### Instructions for the task
Set down the material exactly as given, please, from its first line through the line that includes "text: Ставка налогов".

### Input data
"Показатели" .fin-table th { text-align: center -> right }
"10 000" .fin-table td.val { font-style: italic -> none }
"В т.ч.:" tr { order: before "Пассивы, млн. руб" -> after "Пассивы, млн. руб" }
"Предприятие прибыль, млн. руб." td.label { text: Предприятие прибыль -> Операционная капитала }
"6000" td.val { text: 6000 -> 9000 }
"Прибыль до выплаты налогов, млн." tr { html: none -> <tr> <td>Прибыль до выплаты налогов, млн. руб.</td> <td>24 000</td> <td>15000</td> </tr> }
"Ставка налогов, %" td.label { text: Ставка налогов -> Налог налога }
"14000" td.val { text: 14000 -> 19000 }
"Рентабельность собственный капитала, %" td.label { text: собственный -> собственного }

### Completed task
"Показатели" .fin-table th { text-align: center -> right }
"10 000" .fin-table td.val { font-style: italic -> none }
"В т.ч.:" tr { order: before "Пассивы, млн. руб" -> after "Пассивы, млн. руб" }
"Предприятие прибыль, млн. руб." td.label { text: Предприятие прибыль -> Операционная капитала }
"6000" td.val { text: 6000 -> 9000 }
"Прибыль до выплаты налогов, млн." tr { html: none -> <tr> <td>Прибыль до выплаты налогов, млн. руб.</td> <td>24 000</td> <td>15000</td> </tr> }
"Ставка налогов, %" td.label { text: Ставка налогов -> Налог налога }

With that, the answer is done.